Exercise – Throughout the records below, find each line holding "path" and copy it.

Provided records –
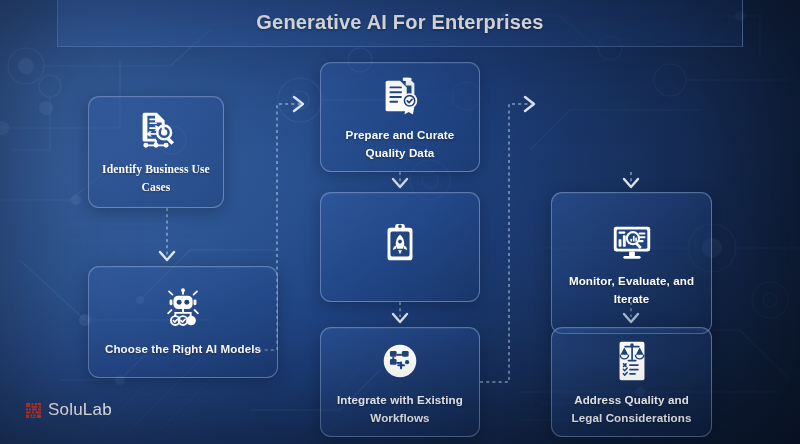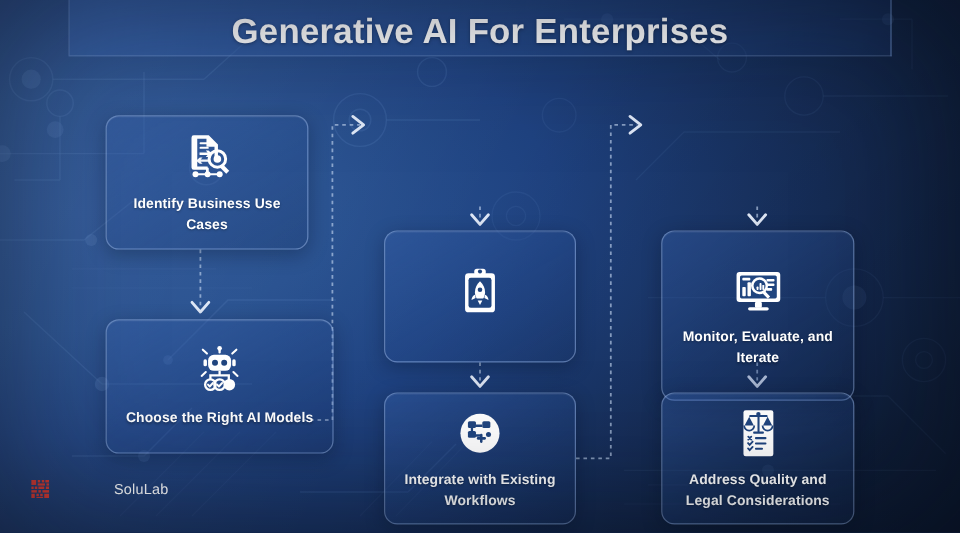--- a/index.html
+++ b/index.html
@@ -33,7 +33,7 @@
   }
   .title{
     position:absolute;left:0;right:0;top:11px;text-align:center;
-    color:#ffffff;font-size:29px;font-weight:bold;letter-spacing:.2px;
+    color:#ffffff;font-size:20px;font-weight:bold;letter-spacing:.2px;
     text-shadow:0 1px 3px rgba(0,0,0,.35);
   }
 

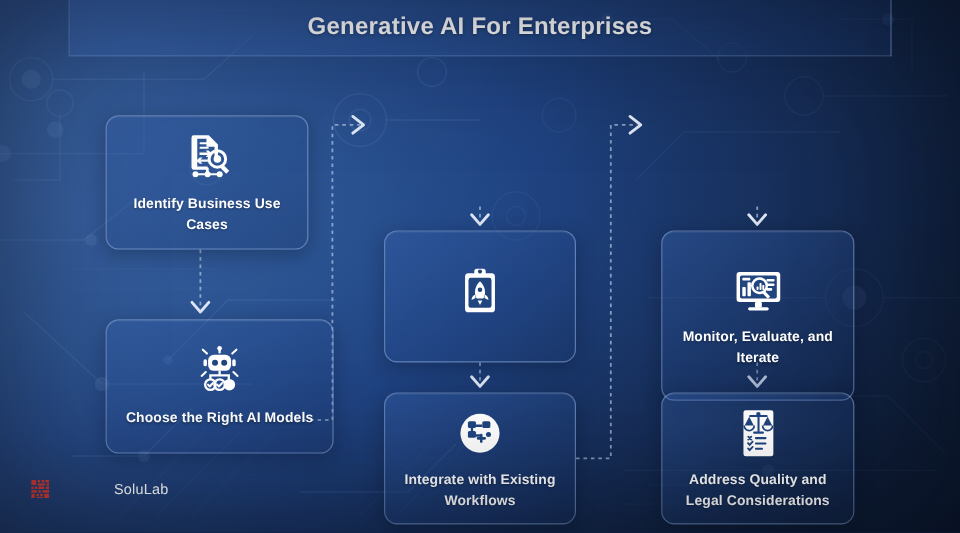--- a/index.html
+++ b/index.html
@@ -226,6 +226,24 @@
     <span class="lbl">Choose the Right AI Models</span>
   </div>
 
+  <div class="card" id="card-3">
+    <span class="ico">
+      <svg viewBox="0 0 48 48" fill="#ffffff">
+        <path d="M27 5h6l6 6v15h-3V13h-6V8h-3z" opacity=".95"></path>
+        <rect x="27" y="5" width="9" height="3" rx="1.2"></rect>
+        <path d="M11 8h13l7 7v23a2 2 0 0 1-2 2H11a2 2 0 0 1-2-2V10a2 2 0 0 1 2-2z"></path>
+        <rect x="13" y="14" width="13" height="2" rx="1" fill="#20457f"></rect>
+        <rect x="13" y="19" width="13" height="2" rx="1" fill="#20457f"></rect>
+        <rect x="13" y="24" width="13" height="2" rx="1" fill="#20457f"></rect>
+        <rect x="13" y="29" width="9" height="2" rx="1" fill="#20457f"></rect>
+        <circle cx="34" cy="29" r="8"></circle>
+        <circle cx="34" cy="29" r="5.4" fill="none" stroke="#20457f" stroke-width="1.6"></circle>
+        <path d="M31.6 29l1.8 1.9 3.2-3.4" stroke="#20457f" stroke-width="1.8" fill="none" stroke-linecap="round" stroke-linejoin="round"></path>
+        <path d="M30.5 35.5L28.6 43l4.6-2.3 4.2 2.6 1.5-7.6z"></path>
+      </svg>
+    </span>
+    <span class="lbl">Prepare and Curate Quality Data</span>
+  </div>
 
   <div class="card" id="card-4">
     <span class="ico">

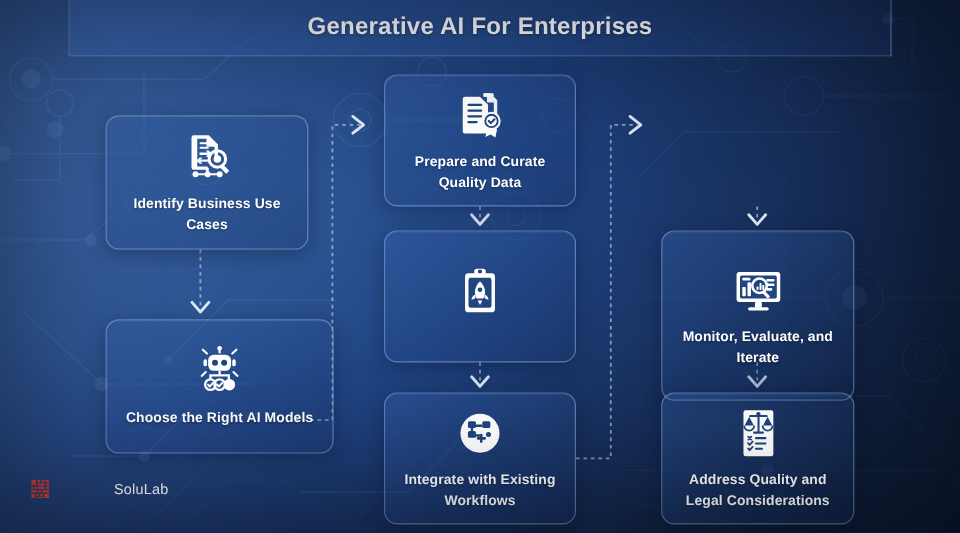--- a/index.html
+++ b/index.html
@@ -58,7 +58,7 @@
   }
 
   
-  #card-1{left:88px;top:96px;width:169px;height:112px;}
+  #card-1{left:88px;top:96px;width:136px;height:112px;font-family:Liberation Serif, serif;}
   #card-2{left:88px;top:266px;width:190px;height:112px;}
   
   #card-3{left:320px;top:62px;width:160px;height:110px;}

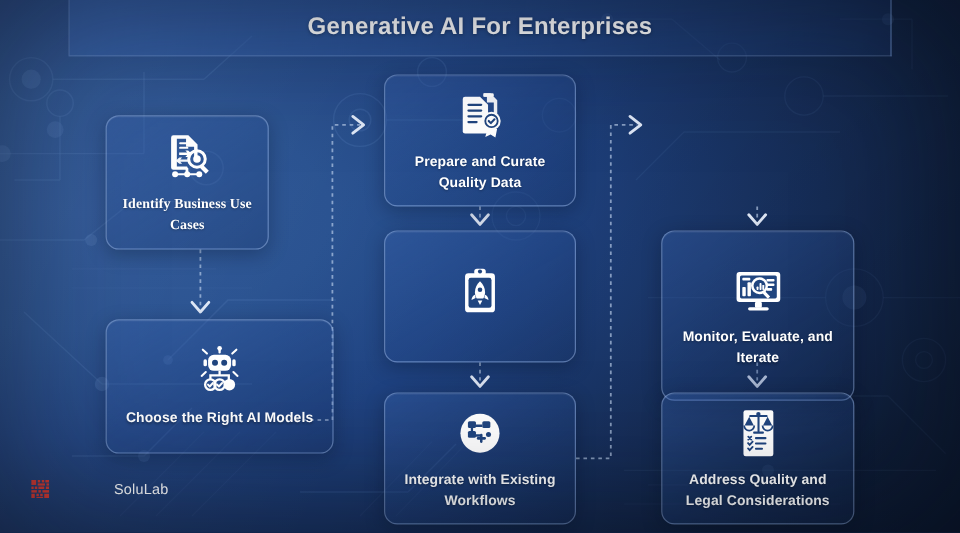--- a/index.html
+++ b/index.html
@@ -72,7 +72,7 @@
   
   .brand{position:absolute;left:26px;top:400px;display:flex;align-items:center;gap:7px;}
   .brand .mark{width:15px;height:15px;display:block;}
-  .brand .name{color:#ffffff;font-size:12px;letter-spacing:.2px;margin-left:47px;}
+  .brand .name{color:#ffffff;font-size:17px;letter-spacing:.2px;}
 </style>
 </head>
 <body>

Solution below –
+        <path d="M27 5h6l6 6v15h-3V13h-6V8h-3z" opacity=".95"></path>
+        <path d="M11 8h13l7 7v23a2 2 0 0 1-2 2H11a2 2 0 0 1-2-2V10a2 2 0 0 1 2-2z"></path>
+        <path d="M31.6 29l1.8 1.9 3.2-3.4" stroke="#20457f" stroke-width="1.8" fill="none" stroke-linecap="round" stroke-linejoin="round"></path>
+        <path d="M30.5 35.5L28.6 43l4.6-2.3 4.2 2.6 1.5-7.6z"></path>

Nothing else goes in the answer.